This is Part 1 of 2 in my posts about how to stitch two images together using Julia. It’s rough around the edges, since I’m learning how to do this myself. In Part 1 I talk about finding keypoints, descriptors, and matching two images together. Next time, I’ll talk about how to estimate the image transformation and how to actually do the stitching.

I’ve included my notebook here. You can see the original on Github if you like.

Note: There are a number of places where I’ve included the Jupyter Notebook widgets in the rendering below. You can click buttons and slide sliders, but it does not affect the output. It’s fun to play with the widgets though!

You can also skip to any of the headers below:



In this series I want to accomplish a simple task: stitch two images together. This is a pretty standard task in computer vision and image processing, and it has a lot of elements with lots of small details - iterating through images, comparing pixel values, interpolation, matrix operations, and more.

When I first started this task I thought it would be a piece of cake, but I'd forgotten how many steps and details there are, so I'm going to split this task across two posts. To break it down, here are the steps required:

  1. Extract feature points (Part 1)
  2. Calculate descriptors (Part 1)
  3. Match points (Part 1)
  4. Calculate transformation (Part 2)
  5. Stitch images (Part 2)

This notebook covers Part 1, everything from feature points to matching. In the next post I'll take a look at how to actually do the stitching.

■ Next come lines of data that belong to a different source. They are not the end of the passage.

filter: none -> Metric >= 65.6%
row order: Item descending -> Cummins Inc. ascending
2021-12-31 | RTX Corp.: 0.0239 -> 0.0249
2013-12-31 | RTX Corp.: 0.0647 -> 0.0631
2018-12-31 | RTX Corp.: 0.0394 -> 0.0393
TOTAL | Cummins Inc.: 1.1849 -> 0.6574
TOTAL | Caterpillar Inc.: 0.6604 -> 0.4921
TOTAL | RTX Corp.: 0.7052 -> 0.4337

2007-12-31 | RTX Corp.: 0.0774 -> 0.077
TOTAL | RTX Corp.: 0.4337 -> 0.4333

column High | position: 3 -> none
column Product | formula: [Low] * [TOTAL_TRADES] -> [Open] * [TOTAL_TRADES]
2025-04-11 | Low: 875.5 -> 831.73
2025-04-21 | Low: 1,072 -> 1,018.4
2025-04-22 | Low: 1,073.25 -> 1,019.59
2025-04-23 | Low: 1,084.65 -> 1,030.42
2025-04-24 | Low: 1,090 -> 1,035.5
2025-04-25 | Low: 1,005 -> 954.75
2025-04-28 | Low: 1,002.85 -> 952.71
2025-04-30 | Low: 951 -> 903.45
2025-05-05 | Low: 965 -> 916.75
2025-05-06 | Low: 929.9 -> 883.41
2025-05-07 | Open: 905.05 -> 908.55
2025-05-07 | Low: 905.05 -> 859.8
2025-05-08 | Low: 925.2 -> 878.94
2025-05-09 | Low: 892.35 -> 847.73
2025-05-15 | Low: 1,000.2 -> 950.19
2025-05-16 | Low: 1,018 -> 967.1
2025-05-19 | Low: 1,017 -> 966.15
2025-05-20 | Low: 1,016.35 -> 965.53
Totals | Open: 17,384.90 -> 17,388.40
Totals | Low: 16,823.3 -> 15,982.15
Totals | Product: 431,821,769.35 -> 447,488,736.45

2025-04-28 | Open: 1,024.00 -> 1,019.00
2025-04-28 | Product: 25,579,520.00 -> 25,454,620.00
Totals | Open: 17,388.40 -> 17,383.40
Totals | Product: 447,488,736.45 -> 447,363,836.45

Setting up and loading images

There is a package made by the JuliaImages community called ImageFeatures.jl that implements lots of feature extraction methods. It isn't committed to the Julia METADATA.jl packages directory, but the awesome thing is that you can still clone the package locally by doing:

Pkg.clone("https://github.com/JuliaImages/ImageFeatures.jl");

Or, when you have it installed and want to udpate:

Pkg.update("ImageFeatures");

Pretty cool that in Julia, packages can just be Github repositories!

In [1]:
using ImageFeatures, Images, FileIO;

As a set of sample images to use for the stitching exercise, I took two pictures of the Stata Center at MIT. It is home to CSAIL (the Computer Science and Artificial Intelligence Laboratory), where I and many others spend much of our MIT careers in. I really like using it as a case study for image stitching because as you can see, the building is pretty weird, leaving many opportunities for feature detection to go wrong!

In [2]:
img1 = load("imgs/stata-1.png")
img2 = load("imgs/stata-2.png")
[img1 img2]
Out[2]:
In [3]:
size(img1)
Out[3]:
(500,375)

Extracting Feature Points

The first step to stitching two images together is finding feature points, sometimes called keypoints. The main purpose of feature points are to identify points in an image that are "interesting", for some value of interesting. When we are doing image stitching, we generally think points are interesting if they correspond to "corners" in the image. Basically, points at which boundaries happen between objects. The idea is that if we can identify points at the corners of objects, they are unique enough to match nicely if they appear in another image. Of course, this does not happen in practice, but it works fairly well, as we shall see later on.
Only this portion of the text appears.